两人的眼睛隔着极暗的灯光和漂浮的灰尘对上了,尔后其中一双眼睛微微一弯。

    “哟,您家有客人?”来人笑道。

    第3章

    男人疑惑地看了唐拾一眼,旋即对着妇女骂:“早让你别去瞎找什么风水先生,都是骗钱的,晦气!”

    妇女脸色煞白,嗓门拔高了三个调:“哟,你这么能怎么不见治好露露呢?还说跑了三家医院,我看你就去卫生所逛了两圈!”

    祝山乾哆嗦着捂着怀里的灵位瑟瑟发抖。

    对方话里话外都在明面上赶唐拾。祝山乾想,往前一看却发现唐老板并没有生气的意思。

    男人倒是被他老婆气得不轻:“这不是那只鸡整的吗,我已经报警了,这个是我认识的朋友,警察懂不懂?早晚找着那个遭瘟的孙子!”

    唐拾打量了一下披着外套的男子,怎么看怎么他才像是那遭瘟的。

    挡着他挣钱的都遭瘟。

    跟在身后的人含着笑朝妇女点了点头,像模像样地展示了一下证件,仿佛完全没有察觉现场的火药味儿。

    唐拾目光从那张证上有意无意地掠过去,看清了上面的名字。

    那人叫宋柏。

    妇女争执无果,有些过意不去,抱歉地朝唐拾笑了笑:“那个……大师,您看这也没法招待了,对不起,我女儿的事儿……”

    “警察管的事我不会管,另谋高就也没问题,”唐拾冷冷道,“放心,你家露露今晚没事以后就没事。”

    妇女微微松了口气,却不知道为什么,觉得这位大师看她的目光有一点凉凉的。

    楼道太过狭窄,唐拾小心地避免擦上妇女丈夫油腻腻的外套,刚想继续躲开,刚才盯着他看的男子却不闪不避,擦肩而过的时候微微低下头。

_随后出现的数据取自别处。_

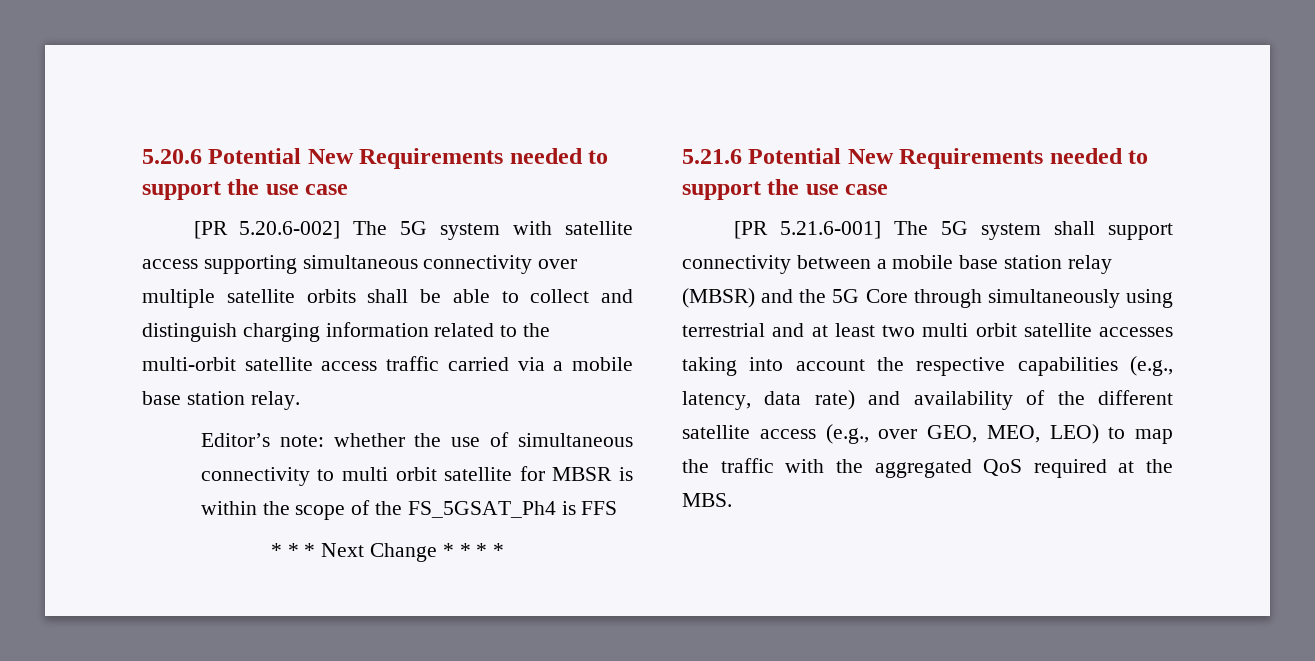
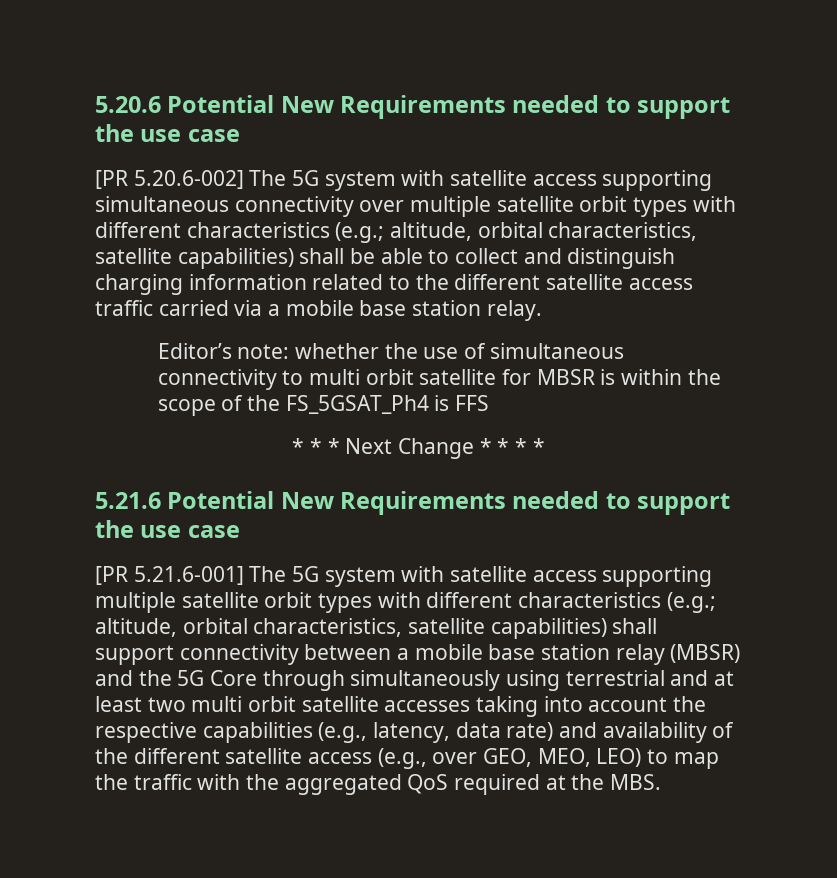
- [PR 5.20.6-002] The 5G system with satellite access supporting simultaneous connectivity over multiple satellite orbits shall be able to collect and distinguish charging information related to the multi-orbit satellite access traffic carried via a mobile base station relay.
+ [PR 5.20.6-002] The 5G system with satellite access supporting simultaneous connectivity over multiple satellite orbit types with different characteristics (e.g.; altitude, orbital characteristics, satellite capabilities) shall be able to collect and distinguish charging information related to the different satellite access traffic carried via a mobile base station relay.
- [PR 5.21.6-001] The 5G system shall support connectivity between a mobile base station relay (MBSR) and the 5G Core through simultaneously using terrestrial and at least two multi orbit satellite accesses taking into account the respective capabilities (e.g., latency, data rate) and availability of the different satellite access (e.g., over GEO, MEO, LEO) to map the traffic with the aggregated QoS required at the MBS.
+ [PR 5.21.6-001] The 5G system with satellite access supporting multiple satellite orbit types with different characteristics (e.g.; altitude, orbital characteristics, satellite capabilities) shall support connectivity between a mobile base station relay (MBSR) and the 5G Core through simultaneously using terrestrial and at least two multi orbit satellite accesses taking into account the respective capabilities (e.g., latency, data rate) and availability of the different satellite access (e.g., over GEO, MEO, LEO) to map the traffic with the aggregated QoS required at the MBS.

    “不义之财,可当心半夜鬼敲门。”他用低不可闻的声音笑吟吟道,淡淡的烟氤氲在他身边,使得他的容貌有些模糊不清。

    “你情我愿的事,何须忧惧鬼神。”唐拾动了动嘴唇,用同样低的声音淡淡答道。

    跟祝山乾一起下了一层,唐拾又抬了一下头,这个角度已经看不清对方的脸了,只是隐约能看见他尚未隐没在黑暗里的形状美好的唇和下巴,那人叼着烟清晰地对他说了一声:“啧。”

    或许是因为傍晚下过雨,夜里着实有点冷,带着湿意风呼啦呼啦往脸上刮,远处一人多高的荒草在地上落下张牙舞爪的影子。

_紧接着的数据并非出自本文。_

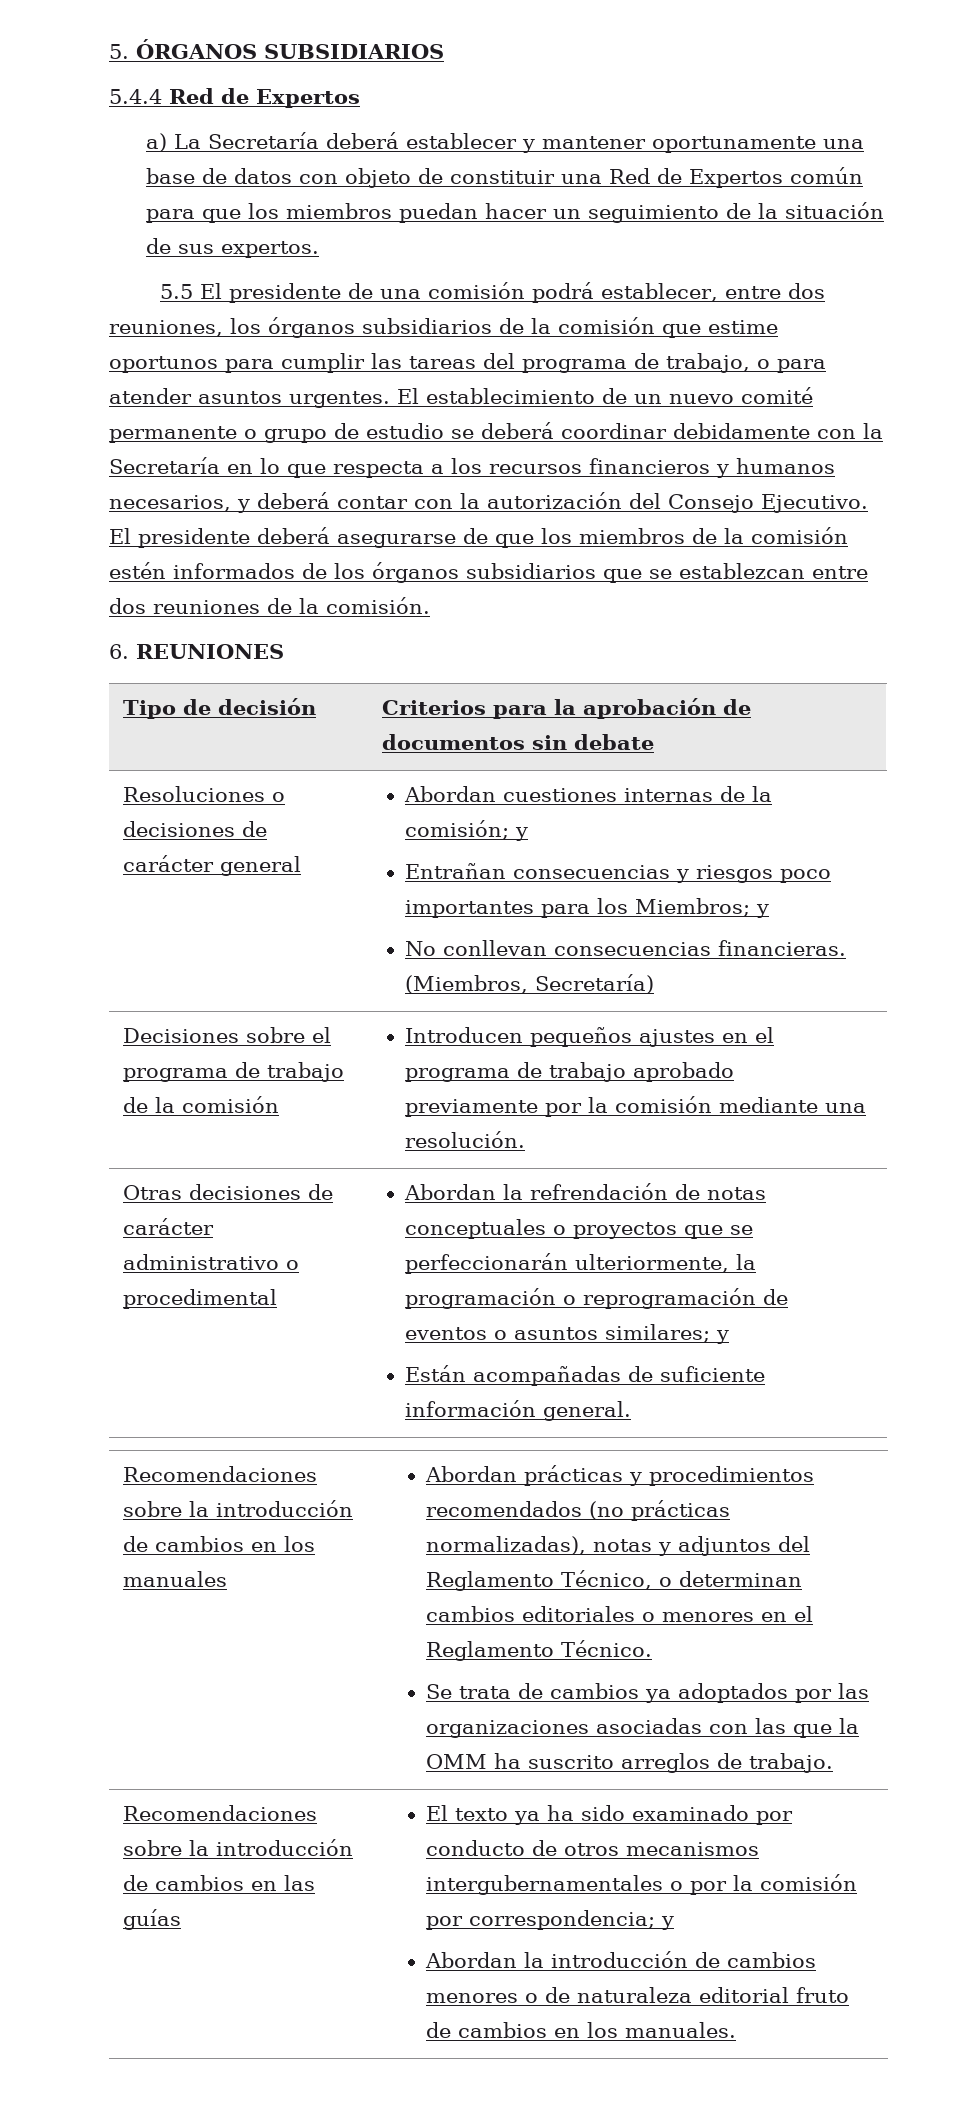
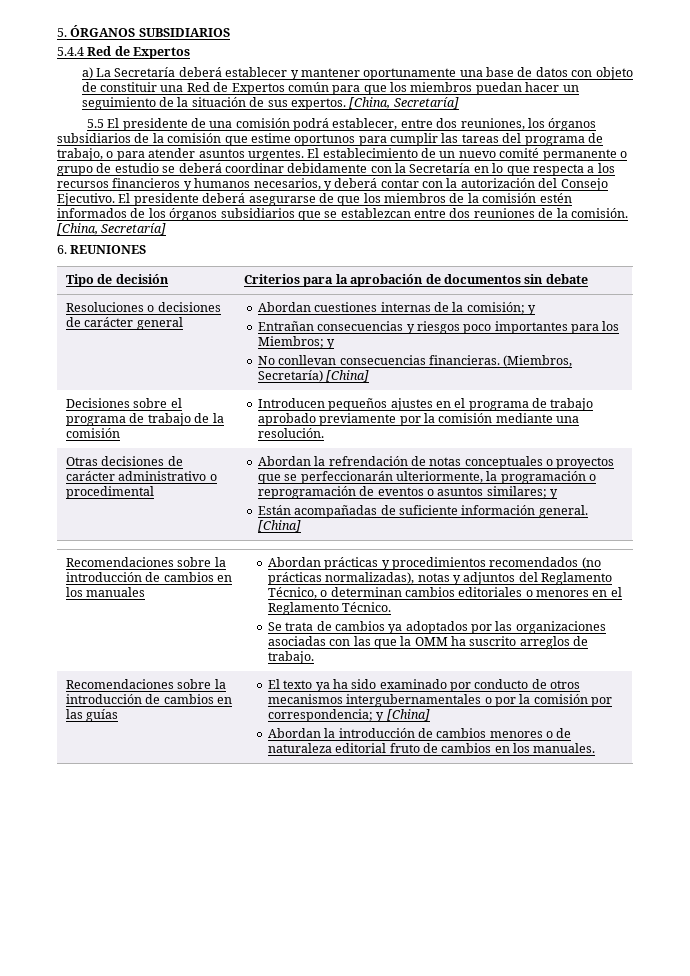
- a) La Secretaría deberá establecer y mantener oportunamente una base de datos con objeto de constituir una Red de Expertos común para que los miembros puedan hacer un seguimiento de la situación de sus expertos.
+ a) La Secretaría deberá establecer y mantener oportunamente una base de datos con objeto de constituir una Red de Expertos común para que los miembros puedan hacer un seguimiento de la situación de sus expertos. [China, Secretaría]
- El presidente deberá asegurarse de que los miembros de la comisión estén informados de los órganos subsidiarios que se establezcan entre dos reuniones de la comisión.
+ El presidente deberá asegurarse de que los miembros de la comisión estén informados de los órganos subsidiarios que se establezcan entre dos reuniones de la comisión. [China, Secretaría]
  Resoluciones o decisiones de carácter general | Abordan cuestiones internas de la comisión; y
  Entrañan consecuencias y riesgos poco importantes para los Miembros; y
- No conllevan consecuencias financieras. (Miembros, Secretaría)
+ No conllevan consecuencias financieras. (Miembros, Secretaría) [China]
  Otras decisiones de carácter administrativo o procedimental | Abordan la refrendación de notas conceptuales o proyectos que se perfeccionarán ulteriormente, la programación o reprogramación de eventos o asuntos similares; y
- Están acompañadas de suficiente información general.
+ Están acompañadas de suficiente información general. [China]
- El texto ya ha sido examinado por conducto de otros mecanismos intergubernamentales o por la comisión por correspondencia; y
+ El texto ya ha sido examinado por conducto de otros mecanismos intergubernamentales o por la comisión por correspondencia; y [China]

    “这怎么回事啊?”祝山乾裹紧了外套,着实有点茫然,“那小姑娘有问题吧?”

    他猛然想起唐拾说的话,露露今晚没事以后就没事,言外之意是……今晚会出事?!

    唐拾打车软件用得很不熟练,绑定这绑定那的没整明白,干脆收了手机站路边等车:“坐公交吧,这儿没车。”

    就在祝山乾以为老板不会回他的时候,唐拾又道:“人遇到了什么事会一会儿哭了又笑?又高兴又不高兴?”

    祝山乾刚刚被吓当机的脑子一下子转不回来,愣愣地想了半天,说:“得精神病了?”

    唐拾看了他一眼,十分想在他头上来那么一下。

    “买彩票中奖了?不对,中奖了还不高兴,不科学,那是……”

    唐拾打断了他的胡蒙乱猜:“成亲。”

    他用的这个词十分微妙,现代交通发达,可以随时往来,人们结婚高兴居多,但是在古代,女子一但成亲,跟家里人就可能是一辈子不再见面,出嫁的女子往往哭得死去活来,现如今仍然有不少地区以哭嫁送亲。

    倘若真成了,那小姑娘确实跟爹妈再也见不着面了,哭这么几个晚上合情合理,唐拾想。

    “不对啊,那小姑娘才多大?”祝山乾纳闷——他已经把灵位从怀里掏出来了,抱在胸前,这一路上捂得慌,拿久了也就没刚见到的时候那么害怕了,甚至还觉得拿着挺趁手,“等下,那个金首饰跟鸡……金手镯金项链金戒指,卧槽,金三件?不是……这不是聘礼吗?”

    “死人给活人下的聘礼,叫什么?”唐拾看了他一眼。

    他联系了一下门对面放的灵位,整个人惊呆了:“冥婚?这不是死只能人跟死人吗,我只听说过前两年新闻说有人贩卖骨灰的。”

    唐拾嗤之以鼻:“死人跟死人是买卖,活人跟死人就不是?”

    “所有到底……”祝山乾牌位都拿倒了,仍然震惊得不得了,“——有人要拉那个小姑娘去冥婚?”

    本来只是瞎说,直到他听见老板低低地“嗯”了一声。

    那家人接受了金三件,等于拿了聘礼,把女儿给卖了。

    他翻开祝山乾手里的牌位,借着路灯看清楚那个鲜红的歪歪曲曲的名字“殷思露”,他盯着朱砂字出了好一会儿神,点了点牌位上的露字,说道:“少了一笔。”